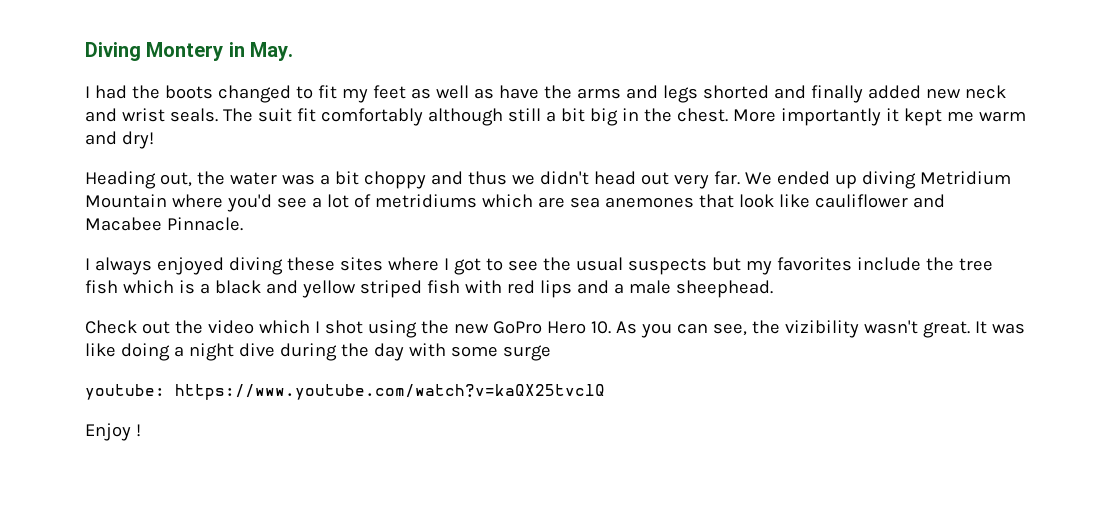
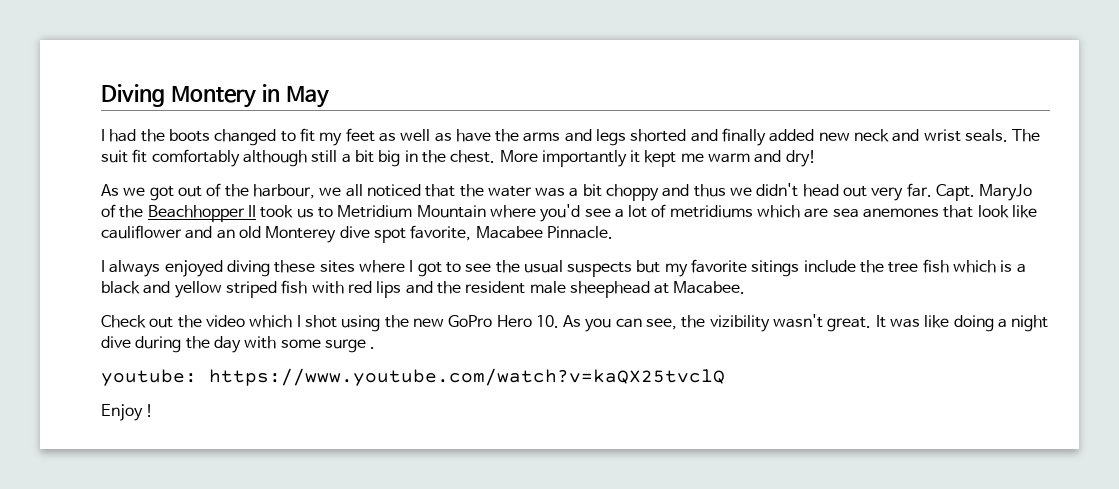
[250,42,294,61] May. -> [285,86,329,108] May
[85,171,192,189] Heading out, -> [101,183,456,201] As we got out of the harbour, we all noticed that
[744,171,916,189] We ended up diving -> [936,184,1033,201] [101,204,333,222] Capt. MaryJo of the Beachhopper II took us to
(945, 201) none -> [216,225,472,243] an old Monterey dive spot favorite,
[776,257,852,271] favorites -> [691,259,800,277] favorite sitings
[613,280,773,298] a male sheephead. -> [436,281,746,298] the resident male sheephead at Macabee.
(551, 353) none -> [370,347,376,349] .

::::::::::

DIRECTIONS FOR THIS TASK
Among the entries above, find every line holding "favorite" and copy it.

FINISHED TASK
(945, 201) none -> [216,225,472,243] an old Monterey dive spot favorite,
[776,257,852,271] favorites -> [691,259,800,277] favorite sitings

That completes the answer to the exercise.